Copy out all lines in the data below containing the string "input".

* THE DATA
——————————

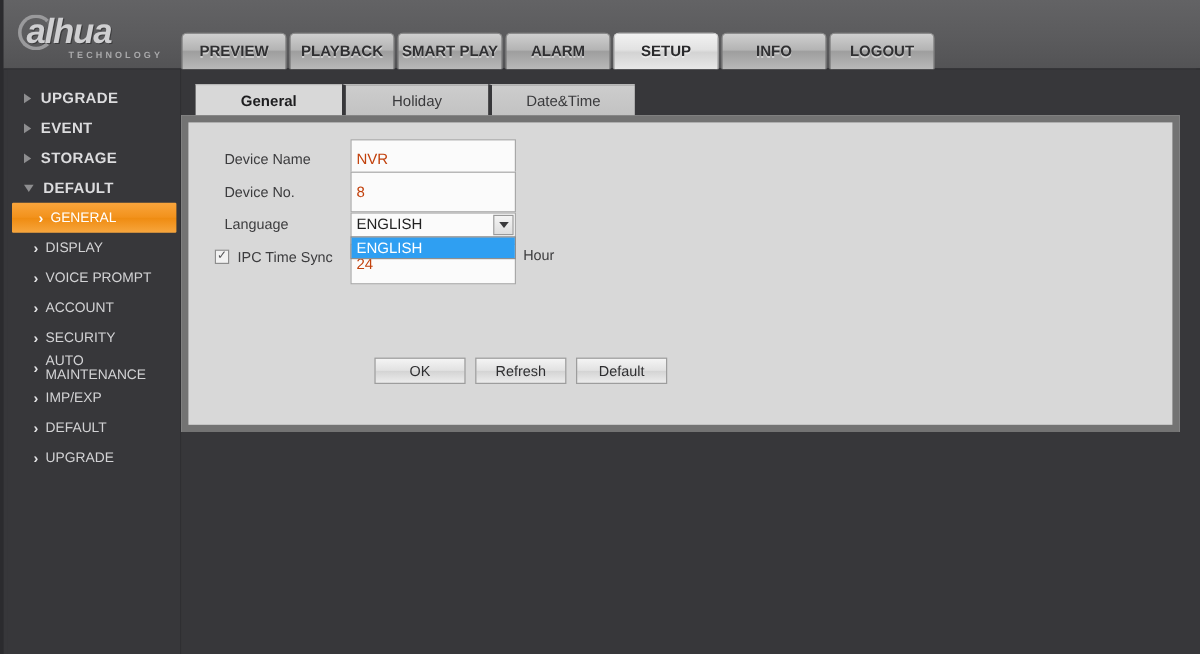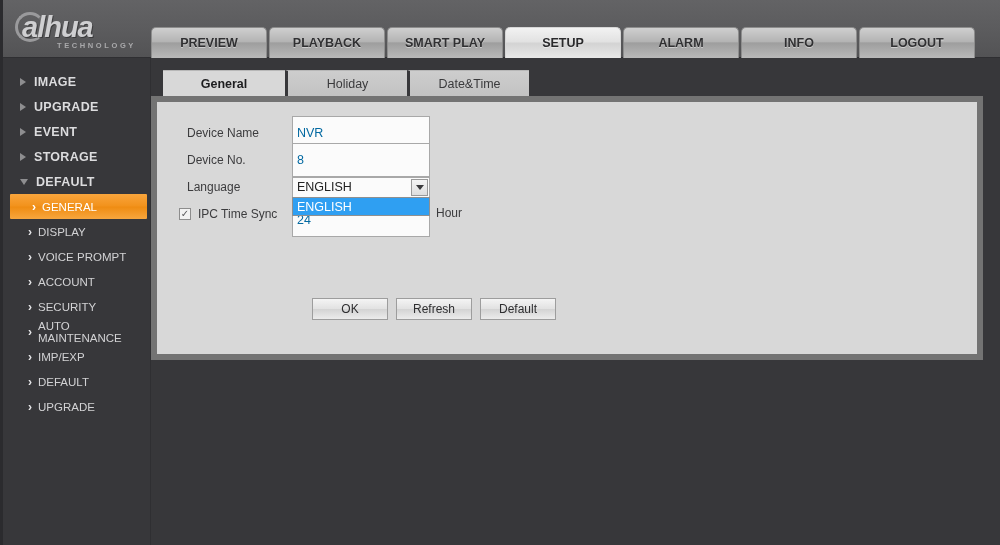--- a/index.html
+++ b/index.html
@@ -50,21 +50,21 @@
     color: #a9a9ab; font-weight: bold; text-align: center;
   }
 
   
   #topnav {
     position: absolute; left: 148px; top: 27px;
     height: 31px;
     display: flex;
   }
   .nav-tab {
-    width: 116px; height: 31px;
+    width: 88px; height: 31px;
     margin-right: 2px;
     display: flex; align-items: center; justify-content: center;
     font-size: 12.5px; font-weight: bold;
     color: #303032;
     background: linear-gradient(180deg, #cfcfcf 0%, #b4b4b4 45%, #9e9e9e 50%, #b9b9b9 100%);
     border: 1px solid #8d8d8d;
     border-bottom: none;
     border-radius: 5px 5px 0 0;
     cursor: pointer;
     text-shadow: 0 1px 0 rgba(255,255,255,0.45);
@@ -170,21 +170,21 @@
   }
   .f-label {
     font-size: 12px; color: #3c3c3e;
     width: 105px;
   }
   .txt {
     width: 138px; height: 21px;
     background: #fbfbfb;
     border: 1px solid #a8a8a8;
     font-size: 12.5px;
-    color: #0369a1;
+    color: #c2410c;
     padding: 16px 4px;
     font-family: "Liberation Sans", sans-serif;
     outline: none;
   }
   .sel-box {
     position: relative;
     width: 138px; height: 21px;
     background: #fbfbfb;
     border: 1px solid #a8a8a8;
     display: flex; align-items: center;
@@ -264,32 +264,28 @@
     <div id="logo">
       <div class="logo-mark"></div>
       <div class="logo-word">alhua</div>
       <div class="logo-sub">TECHNOLOGY</div>
     </div>
 
     <div id="topnav">
       <div class="nav-tab">PREVIEW</div>
       <div class="nav-tab">PLAYBACK</div>
       <div class="nav-tab">SMART PLAY</div>
+      <div class="nav-tab">ALARM</div>
       <div class="nav-tab active">SETUP</div>
-      <div class="nav-tab">ALARM</div>
       <div class="nav-tab">INFO</div>
       <div class="nav-tab">LOGOUT</div>
     </div>
   </div>
 
   <div id="sidebar">
-    <div class="side-group">
-      <span class="tri-right"></span>
-      <span>IMAGE</span>
-    </div>
     <div class="side-group">
       <span class="tri-right"></span>
       <span>UPGRADE</span>
     </div>
     <div class="side-group">
       <span class="tri-right"></span>
       <span>EVENT</span>
     </div>
     <div class="side-group">
       <span class="tri-right"></span>

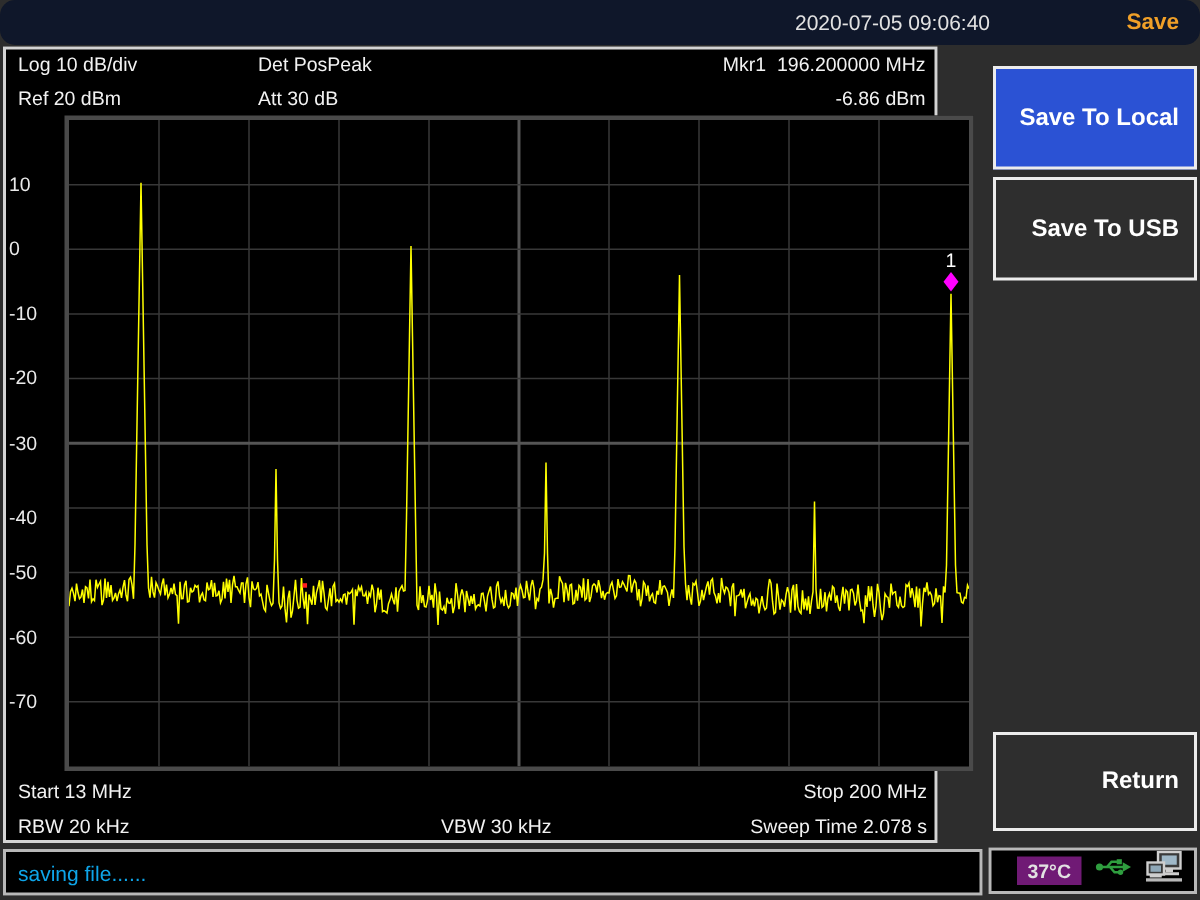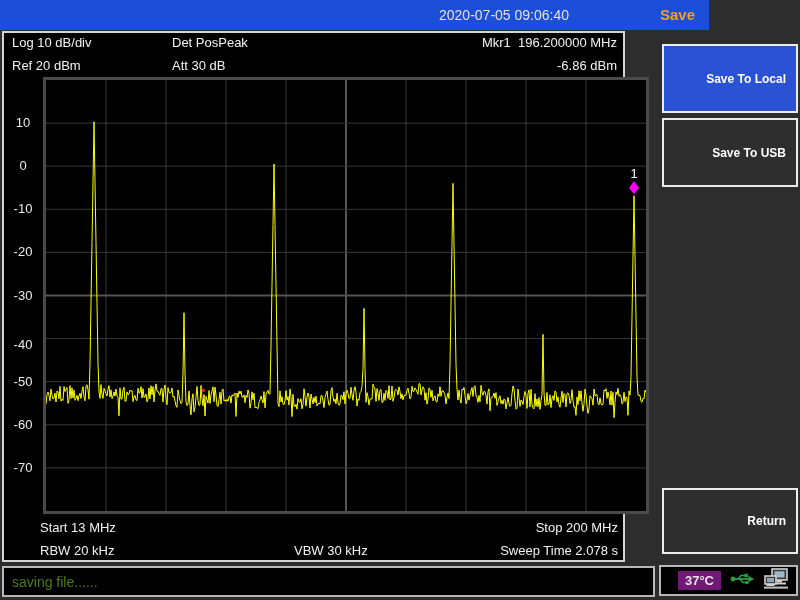--- a/index.html
+++ b/index.html
@@ -5,21 +5,21 @@
   html,body{margin:0;padding:0;}
   body{
     width:800px;height:600px;position:relative;overflow:hidden;
     background:#2d2d2d;
     font-family:"Liberation Sans", sans-serif;
     -webkit-font-smoothing:antialiased;
   }
   *{box-sizing:border-box;}
 
   
-  .topbar{position:absolute;left:0;top:0;width:709px;height:30px;background:#1d4ed8;}
+  .topbar{position:absolute;left:0;top:0;width:800px;height:30px;background:#0f172a;border-radius:10px;}
   .topbar .datetime{
     position:absolute;right:140px;top:7px;color:#e2e2e2;font-size:14px;
   }
   .topbar .menu-title{
     position:absolute;right:14px;top:6px;color:#f0a028;font-size:15px;font-weight:bold;
   }
 
   
   .main-display{
     position:absolute;left:2px;top:31px;width:623px;height:531px;
@@ -27,44 +27,44 @@
   }
   .hd{position:absolute;color:#f2f2f2;font-size:13px;line-height:16px;white-space:pre;}
   .hd.r1{top:2px;}  .hd.r2{top:25px;}
   .hd.c1{left:8px;} .hd.c2{left:168px;text-align:right;} .hd.cr{right:6px;text-align:right;}
 
   .plot{
     position:absolute;left:39px;top:44px;width:606px;height:437px;
     border:3px solid #4a4a4a;background:#000;
   }
   .ylabels span{
-    position:absolute;width:34px;text-align:center;color:#eaeaea;font-size:13px;line-height:16px;
+    position:absolute;width:34px;text-align:left;color:#eaeaea;font-size:13px;line-height:16px;
   }
 
   .ft{position:absolute;color:#f2f2f2;font-size:13px;line-height:16px;white-space:pre;}
   .ft.r1{top:487px;} .ft.r2{top:510px;}
-  .ft.c1{left:8px;margin-left:28px;} .ft.cm{left:290px;} .ft.cr{right:5px;text-align:right;}
+  .ft.c1{left:8px;} .ft.cm{left:290px;} .ft.cr{right:5px;text-align:right;}
 
   
   .softkey{
     position:absolute;left:662px;width:136px;height:69px;
     background:#2e2e2e;border:2px solid #ececec;color:#fff;
-    font-size:12px;font-weight:bold;text-align:right;
+    font-size:16px;font-weight:bold;text-align:right;
     display:flex;align-items:center;justify-content:flex-end;
     padding-right:10px;cursor:pointer;
   }
   .softkey.active{background:#2b52d4;}
   .sk1{top:44px;} .sk2{top:118px;} .sk3{top:488px;height:66px;}
 
   
   .statusbar-left{
     position:absolute;left:2px;top:566px;width:653px;height:31px;
     background:#000;border:2px solid #b8b8b8;
     display:flex;align-items:center;padding-left:8px;
-    color:#4d7c0f;font-size:14px;
+    color:#0ea5e9;font-size:14px;
   }
   .statusbar-right{
     position:absolute;left:659px;top:565px;width:139px;height:31px;
     background:#000;border:2px solid #b8b8b8;
     display:flex;align-items:center;justify-content:flex-end;gap:9px;padding-right:7px;
   }
   .temp-badge{
     background:#701a75;color:#e2e2e2;font-size:13px;padding:2px 7px;line-height:15px;font-weight:bold;
   }
 </style>

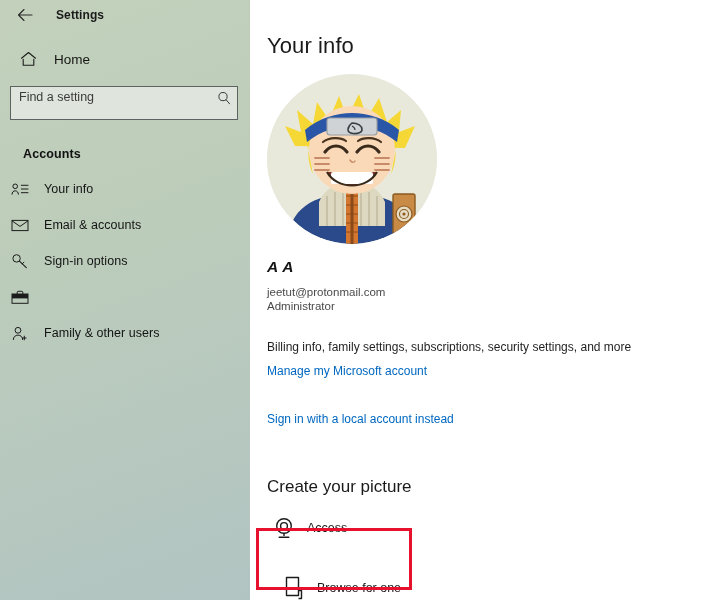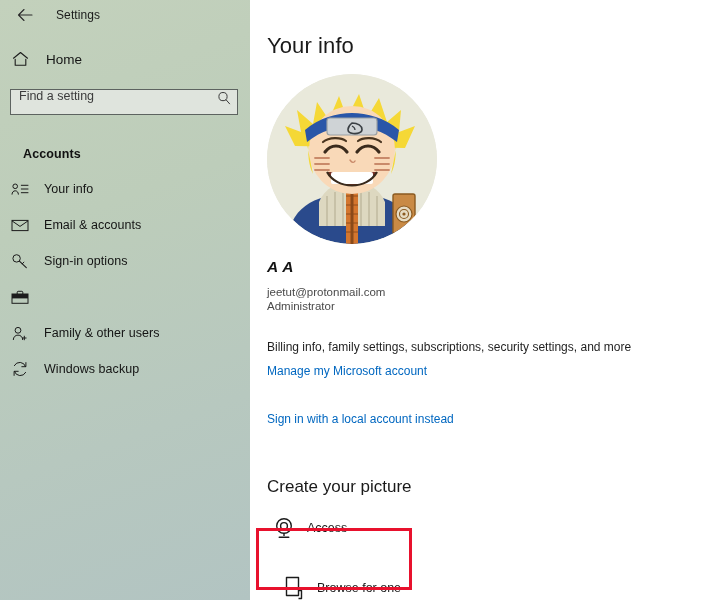--- a/index.html
+++ b/index.html
@@ -43,28 +43,29 @@
     align-items: center;
     justify-content: center;
     color: #2a2a2a;
   }
 
   .settings-title {
     font-size: 12px;
     color: #1a1a1a;
     margin-left: 18px;
     letter-spacing: 0.1px;
+    font-weight: bold;
   }
 
   .home-row {
     display: flex;
     align-items: center;
     height: 26px;
     margin-top: 16px;
-    padding-left: 12px;
+    padding-left: 20px;
   }
 
   .home-icon {
     width: 20px;
     display: flex;
     align-items: center;
     justify-content: flex-start;
     color: #1c1c1c;
   }
 
@@ -75,21 +76,21 @@
   }
 
   .search-wrap {
     margin: 14px 12px 0 10px;
     height: 26px;
     position: relative;
   }
 
   .search-input {
     width: 100%;
-    height: 26px;
+    height: 34px;
     background: #dfe4dd;
     border: 1px solid #5d6360;
     font-family: "Liberation Sans", sans-serif;
     font-size: 12.5px;
     color: #404040;
     padding: 0 26px 12px 8px;
     outline: none;
   }
   .search-input::placeholder { color: #3c3c3c; opacity: 1; }
 
@@ -337,31 +338,20 @@
         <span class="nav-icon">
           <svg width="18" height="15" viewBox="0 0 18 15" fill="none">
             <circle cx="7" cy="4.3" r="2.9" stroke="currentColor" stroke-width="1"></circle>
             <path d="M2.3 13.6c0-2.6 2.1-4.5 4.7-4.5s4.7 1.9 4.7 4.5" stroke="currentColor" stroke-width="1" stroke-linecap="round"></path>
             <path d="M13.3 10.2v3.6M11.5 12h3.6" stroke="currentColor" stroke-width="1" stroke-linecap="round"></path>
           </svg>
         </span>
         <span class="nav-label">Family &amp; other users</span>
       </div>
 
-      <div class="nav-item">
-        <span class="nav-icon">
-          <svg width="18" height="16" viewBox="0 0 18 16" fill="none">
-            <path d="M14.6 5.6A6.2 6.2 0 0 0 3.3 4.6" stroke="currentColor" stroke-width="1" stroke-linecap="round"></path>
-            <path d="M3.4 10.4a6.2 6.2 0 0 0 11.3 1" stroke="currentColor" stroke-width="1" stroke-linecap="round"></path>
-            <path d="M14.9 1.6V5.7H10.8" stroke="currentColor" stroke-width="1" stroke-linecap="round" stroke-linejoin="round"></path>
-            <path d="M3.1 14.4V10.3H7.2" stroke="currentColor" stroke-width="1" stroke-linecap="round" stroke-linejoin="round"></path>
-          </svg>
-        </span>
-        <span class="nav-label">Windows backup</span>
-      </div>
 
     </div>
   </div>
 
   <div class="content">
 
     <div class="page-title">Your info</div>
 
     <div class="avatar">
       <svg viewBox="0 0 170 170">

——————————

* WORKED SOLUTION
   .search-input {
   .search-input::placeholder { color: #3c3c3c; opacity: 1; }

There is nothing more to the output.